[Dataset excerpts]
§
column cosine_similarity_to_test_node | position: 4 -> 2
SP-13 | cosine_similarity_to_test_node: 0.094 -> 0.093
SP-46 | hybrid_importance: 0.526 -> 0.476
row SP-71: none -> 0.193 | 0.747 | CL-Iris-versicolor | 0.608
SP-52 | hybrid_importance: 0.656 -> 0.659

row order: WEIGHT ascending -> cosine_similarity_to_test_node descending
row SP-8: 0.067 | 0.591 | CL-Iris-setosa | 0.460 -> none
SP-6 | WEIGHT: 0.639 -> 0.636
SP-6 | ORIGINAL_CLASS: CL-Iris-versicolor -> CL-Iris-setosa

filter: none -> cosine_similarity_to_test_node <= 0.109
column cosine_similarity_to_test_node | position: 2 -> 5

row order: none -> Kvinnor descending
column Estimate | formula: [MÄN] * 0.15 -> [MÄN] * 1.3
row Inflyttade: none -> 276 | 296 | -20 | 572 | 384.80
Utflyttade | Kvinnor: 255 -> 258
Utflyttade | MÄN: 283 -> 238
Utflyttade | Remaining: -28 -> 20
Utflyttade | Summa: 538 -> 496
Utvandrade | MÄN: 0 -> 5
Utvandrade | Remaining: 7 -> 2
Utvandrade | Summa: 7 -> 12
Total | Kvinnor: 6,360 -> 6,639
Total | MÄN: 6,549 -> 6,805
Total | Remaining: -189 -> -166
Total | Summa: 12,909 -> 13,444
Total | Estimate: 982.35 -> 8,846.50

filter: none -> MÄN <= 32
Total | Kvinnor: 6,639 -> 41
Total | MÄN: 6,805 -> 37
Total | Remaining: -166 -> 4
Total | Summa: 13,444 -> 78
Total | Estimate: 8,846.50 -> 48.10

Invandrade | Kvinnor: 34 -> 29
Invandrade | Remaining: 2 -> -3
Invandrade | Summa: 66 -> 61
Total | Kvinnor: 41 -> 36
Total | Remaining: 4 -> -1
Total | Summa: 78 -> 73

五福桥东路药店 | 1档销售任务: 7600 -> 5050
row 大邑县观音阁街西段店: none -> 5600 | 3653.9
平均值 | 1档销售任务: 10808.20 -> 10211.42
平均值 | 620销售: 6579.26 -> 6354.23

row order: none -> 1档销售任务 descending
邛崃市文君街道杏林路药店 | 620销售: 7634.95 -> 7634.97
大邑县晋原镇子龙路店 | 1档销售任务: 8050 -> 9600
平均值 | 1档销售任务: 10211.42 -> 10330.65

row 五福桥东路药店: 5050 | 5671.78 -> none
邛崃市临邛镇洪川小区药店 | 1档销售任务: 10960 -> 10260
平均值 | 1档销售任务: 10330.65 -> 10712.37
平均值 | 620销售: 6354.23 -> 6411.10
§
What you will do >> Repeat word for word from the line holding "SP-52 | hybrid_importance: 0.656 -> 0.659" down to the last line above, including both.

Response to this task >>
SP-52 | hybrid_importance: 0.656 -> 0.659

row order: WEIGHT ascending -> cosine_similarity_to_test_node descending
row SP-8: 0.067 | 0.591 | CL-Iris-setosa | 0.460 -> none
SP-6 | WEIGHT: 0.639 -> 0.636
SP-6 | ORIGINAL_CLASS: CL-Iris-versicolor -> CL-Iris-setosa

filter: none -> cosine_similarity_to_test_node <= 0.109
column cosine_similarity_to_test_node | position: 2 -> 5

row order: none -> Kvinnor descending
column Estimate | formula: [MÄN] * 0.15 -> [MÄN] * 1.3
row Inflyttade: none -> 276 | 296 | -20 | 572 | 384.80
Utflyttade | Kvinnor: 255 -> 258
Utflyttade | MÄN: 283 -> 238
Utflyttade | Remaining: -28 -> 20
Utflyttade | Summa: 538 -> 496
Utvandrade | MÄN: 0 -> 5
Utvandrade | Remaining: 7 -> 2
Utvandrade | Summa: 7 -> 12
Total | Kvinnor: 6,360 -> 6,639
Total | MÄN: 6,549 -> 6,805
Total | Remaining: -189 -> -166
Total | Summa: 12,909 -> 13,444
Total | Estimate: 982.35 -> 8,846.50

filter: none -> MÄN <= 32
Total | Kvinnor: 6,639 -> 41
Total | MÄN: 6,805 -> 37
Total | Remaining: -166 -> 4
Total | Summa: 13,444 -> 78
Total | Estimate: 8,846.50 -> 48.10

Invandrade | Kvinnor: 34 -> 29
Invandrade | Remaining: 2 -> -3
Invandrade | Summa: 66 -> 61
Total | Kvinnor: 41 -> 36
Total | Remaining: 4 -> -1
Total | Summa: 78 -> 73

五福桥东路药店 | 1档销售任务: 7600 -> 5050
row 大邑县观音阁街西段店: none -> 5600 | 3653.9
平均值 | 1档销售任务: 10808.20 -> 10211.42
平均值 | 620销售: 6579.26 -> 6354.23

row order: none -> 1档销售任务 descending
邛崃市文君街道杏林路药店 | 620销售: 7634.95 -> 7634.97
大邑县晋原镇子龙路店 | 1档销售任务: 8050 -> 9600
平均值 | 1档销售任务: 10211.42 -> 10330.65

row 五福桥东路药店: 5050 | 5671.78 -> none
邛崃市临邛镇洪川小区药店 | 1档销售任务: 10960 -> 10260
平均值 | 1档销售任务: 10330.65 -> 10712.37
平均值 | 620销售: 6354.23 -> 6411.10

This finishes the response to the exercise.